With the original
Chainsuck members no longer in her grasp, vocalist and founder
Marydee Reynolds returned with a sophomore album that utilized the substantial talents of their original Wax Trax champion,
Chris Connelly, programmer
William Tucker, drum guru
Bill Rieflin, and session bassist
Solomon Snyder, fresh off
Smashing Pumpkin James Iha's 1998 solo debut. With what amounted to a supergroup of sorts,
Chainsuck's
Kindly Stop for Me unleashed another wonderfully ambient slab of gothic industrial atmospherics. Breathless and breathtaking across an incredibly complex set, it swings nicely between the opening punch of "Pornstar" and the moody "Anything but Dead," leaving the slow swing style of "Murder of Heart" to catch listeners with its whip-smart lyrics. How often does the exquisite word "vehemence" (here wedded to "anger melts") appear in pop?
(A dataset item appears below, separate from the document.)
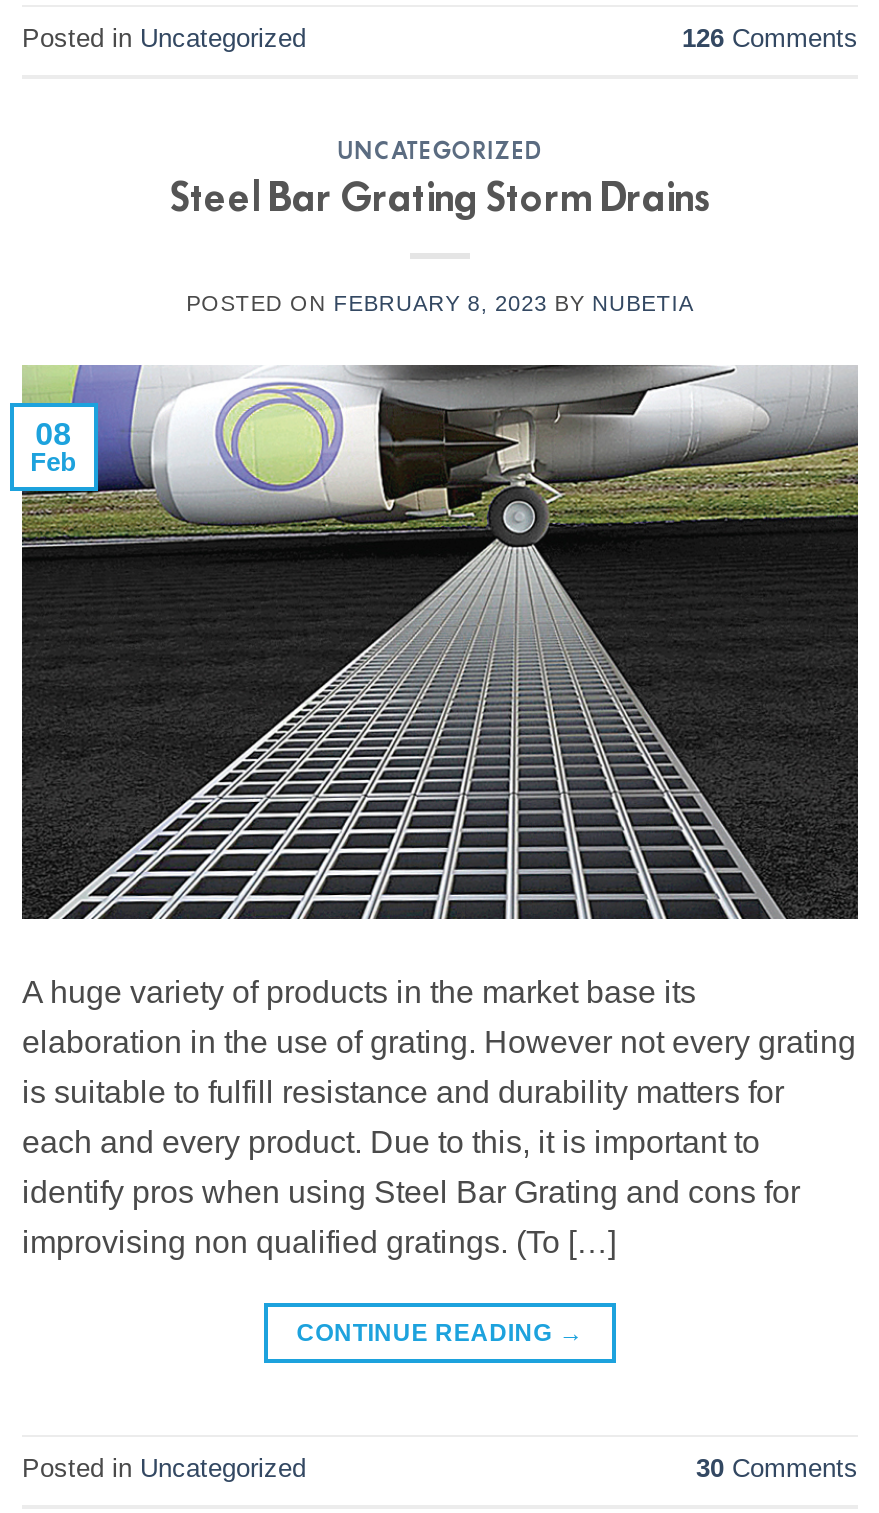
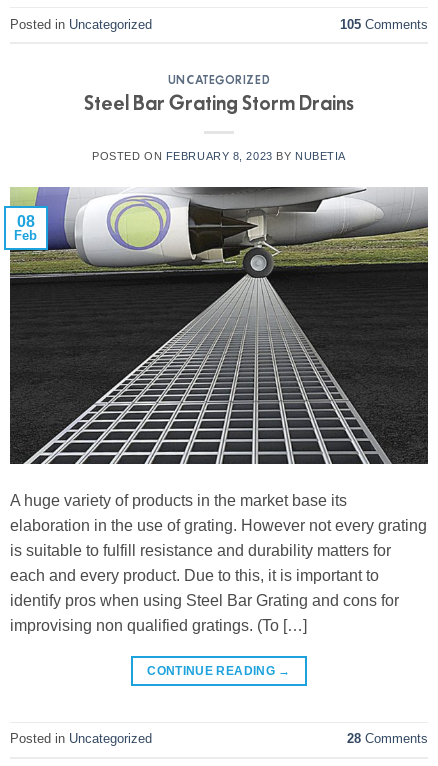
- 126 Comments
+ 105 Comments

- 30 Comments
+ 28 Comments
The experience is repeated across
Kindly Stop for Me, as the balance shifts from one ambient plane to another, while "I.S.O."'s guitar crunch levels into the lazy "Swimmer" before "Blood Across the Sun"'s drum beats the album out the door, and incidentally sees
Rieflin step out from behind his kit to take a turn on the ivories. Little known, and so often overlooked,
Chainsuck occupies that dark space between late goth shoegazing and early industrial melody -- providing a peaceful counterpart to the admittedly brilliant Wax Trax hit-'em-hard-and-fast school of music.